Every entry should be returned unchanged, with the pictures omitted.

Materials provided below:

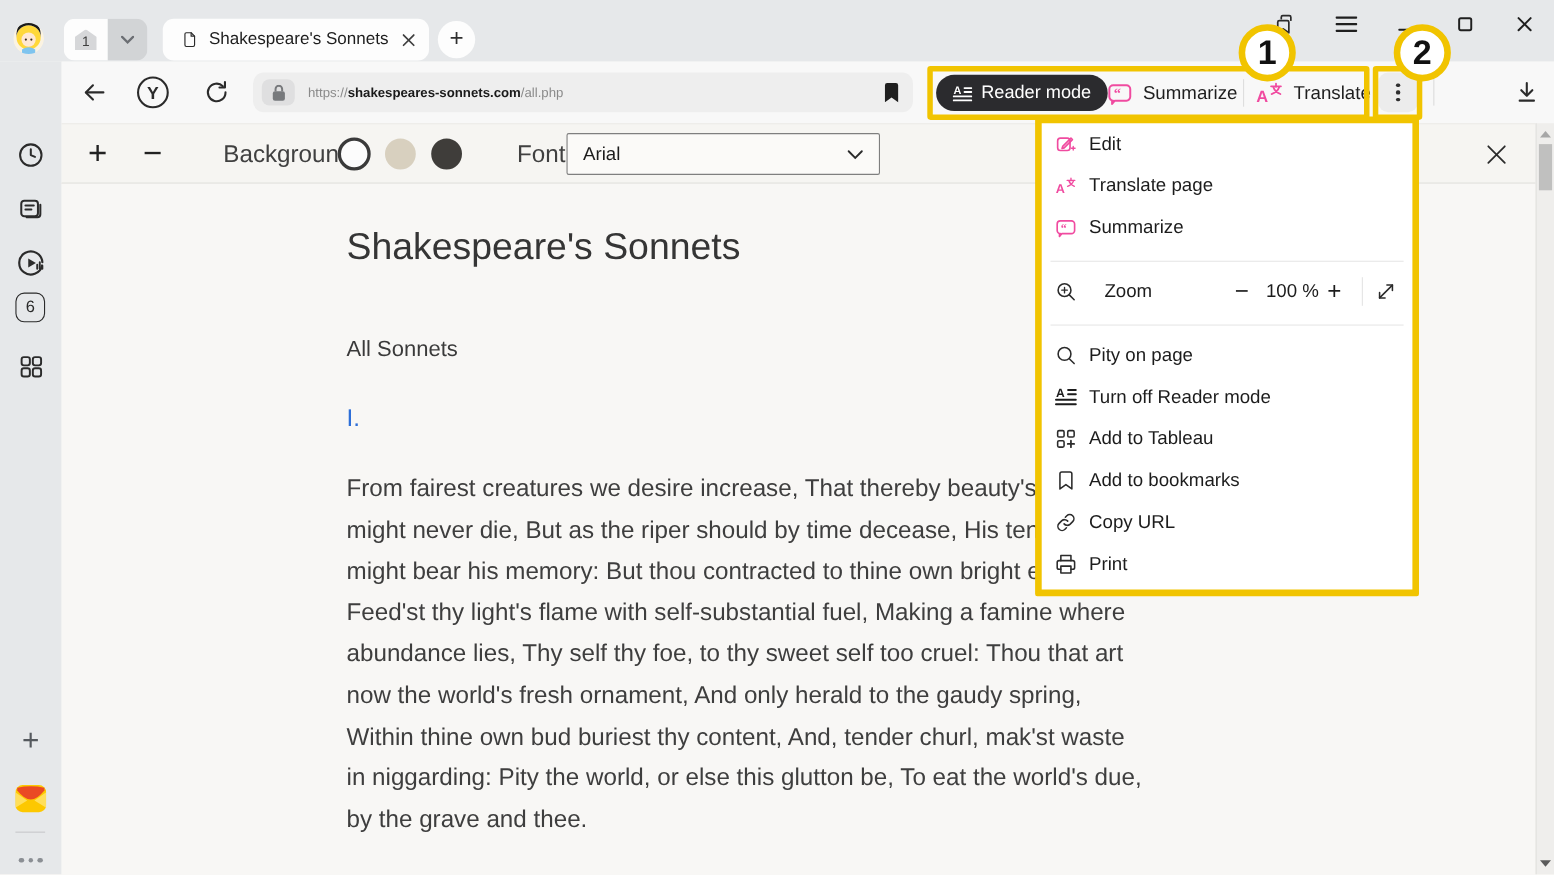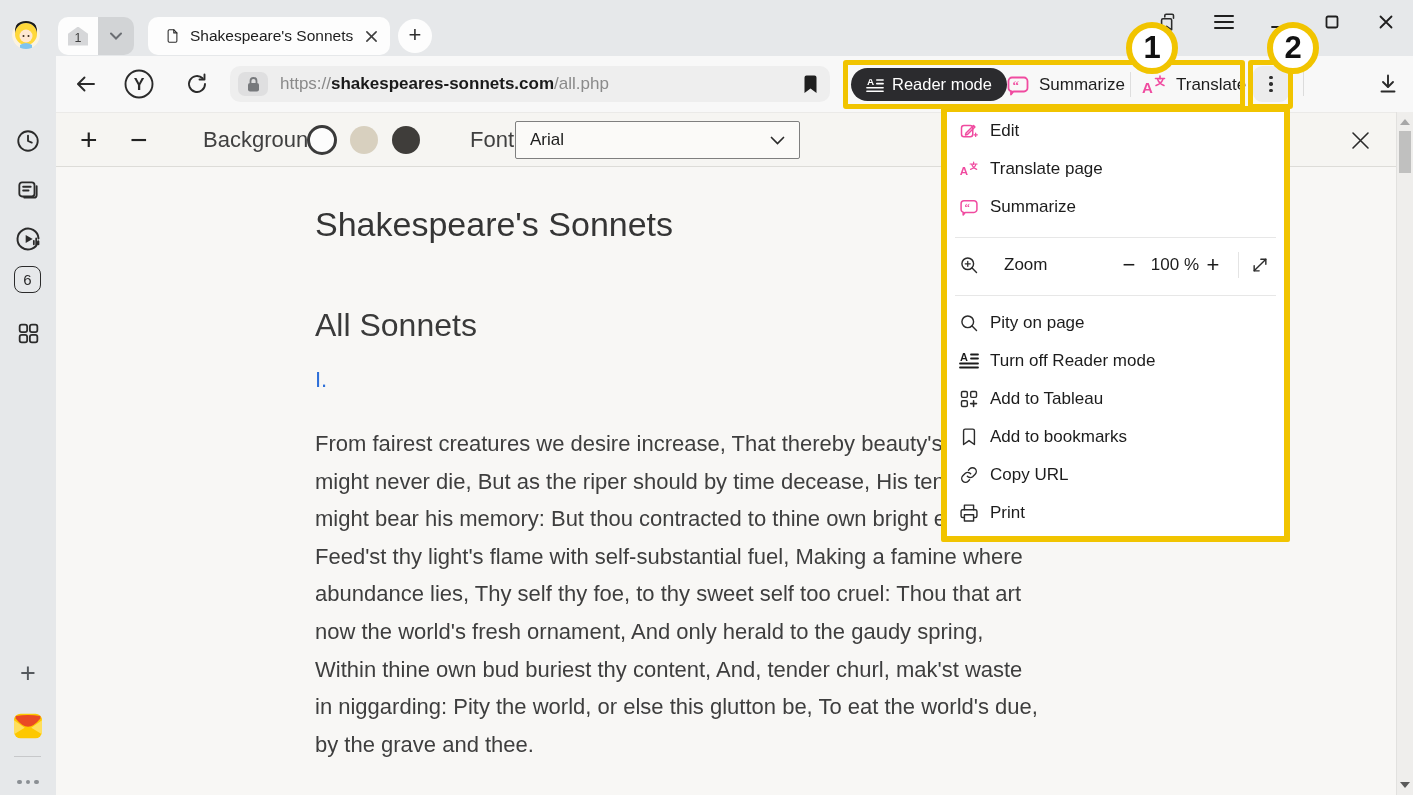--- a/index.html
+++ b/index.html
@@ -35,7 +35,7 @@
   #toolbar{left:56px;top:56px;width:1357px;height:56px;background:#f8f8f8}
   #urlbar{left:174px;top:10px;width:600px;height:36px;background:#eeeeee;border-radius:10px;display:flex;align-items:center;padding:0 12px 0 8px}
   #lock-chip{width:30px;height:24px;background:#dfdfe0;border-radius:7px;display:flex;align-items:center;justify-content:center}
-  #url-text{margin-left:12px;font-size:17px;color:#8a8a8a;white-space:nowrap;flex:1}
+  #url-text{margin-left:12px;font-size:12px;color:#8a8a8a;white-space:nowrap;flex:1}
   #url-text .domain{color:#1a1a1a;font-weight:bold}
   #actions{left:787px;top:4px;width:402px;height:49px}
   #reader-pill{left:8px;top:8px;height:33px;border-radius:17px;background:#2b2b2e;color:#fff;display:inline-flex;align-items:center;gap:8px;padding:0 15px;font-size:16.5px}

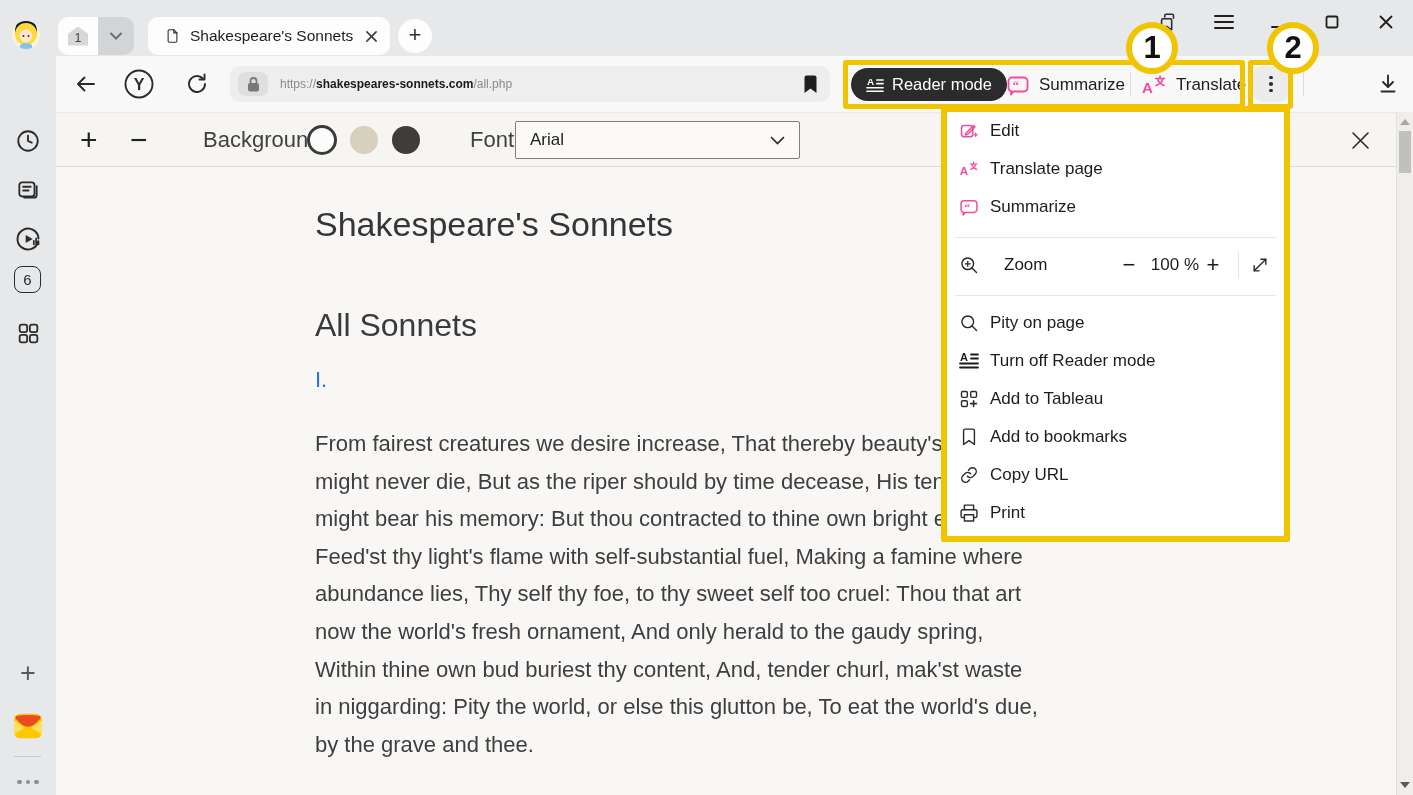--- a/index.html
+++ b/index.html
@@ -59,7 +59,7 @@
   
   #content{left:56px;top:167px;width:1340px;height:628px;background:#f8f7f5}
   #page-title{left:259px;top:38px;font-size:34px;color:#353535}
-  #section-heading{left:259px;top:140px;font-size:32px;color:#3a3a3a}
+  #section-heading{left:259px;top:140px;font-size:20px;color:#3a3a3a}
   #sonnet-link{left:259px;top:200px;font-size:22px;color:#2e6fd8}
   #sonnet-text{left:259px;top:258px;width:900px;font-size:22px;line-height:37.6px;color:#3e3e3e;white-space:pre-line}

End of Materials provided.

Final answer:
--- a/index.html
+++ b/index.html
@@ -35,7 +35,7 @@
   #toolbar{left:56px;top:56px;width:1357px;height:56px;background:#f8f8f8}
   #urlbar{left:174px;top:10px;width:600px;height:36px;background:#eeeeee;border-radius:10px;display:flex;align-items:center;padding:0 12px 0 8px}
   #lock-chip{width:30px;height:24px;background:#dfdfe0;border-radius:7px;display:flex;align-items:center;justify-content:center}
-  #url-text{margin-left:12px;font-size:17px;color:#8a8a8a;white-space:nowrap;flex:1}
+  #url-text{margin-left:12px;font-size:12px;color:#8a8a8a;white-space:nowrap;flex:1}
   #url-text .domain{color:#1a1a1a;font-weight:bold}
   #actions{left:787px;top:4px;width:402px;height:49px}
   #reader-pill{left:8px;top:8px;height:33px;border-radius:17px;background:#2b2b2e;color:#fff;display:inline-flex;align-items:center;gap:8px;padding:0 15px;font-size:16.5px}

--- a/index.html
+++ b/index.html
@@ -59,7 +59,7 @@
   
   #content{left:56px;top:167px;width:1340px;height:628px;background:#f8f7f5}
   #page-title{left:259px;top:38px;font-size:34px;color:#353535}
-  #section-heading{left:259px;top:140px;font-size:32px;color:#3a3a3a}
+  #section-heading{left:259px;top:140px;font-size:20px;color:#3a3a3a}
   #sonnet-link{left:259px;top:200px;font-size:22px;color:#2e6fd8}
   #sonnet-text{left:259px;top:258px;width:900px;font-size:22px;line-height:37.6px;color:#3e3e3e;white-space:pre-line}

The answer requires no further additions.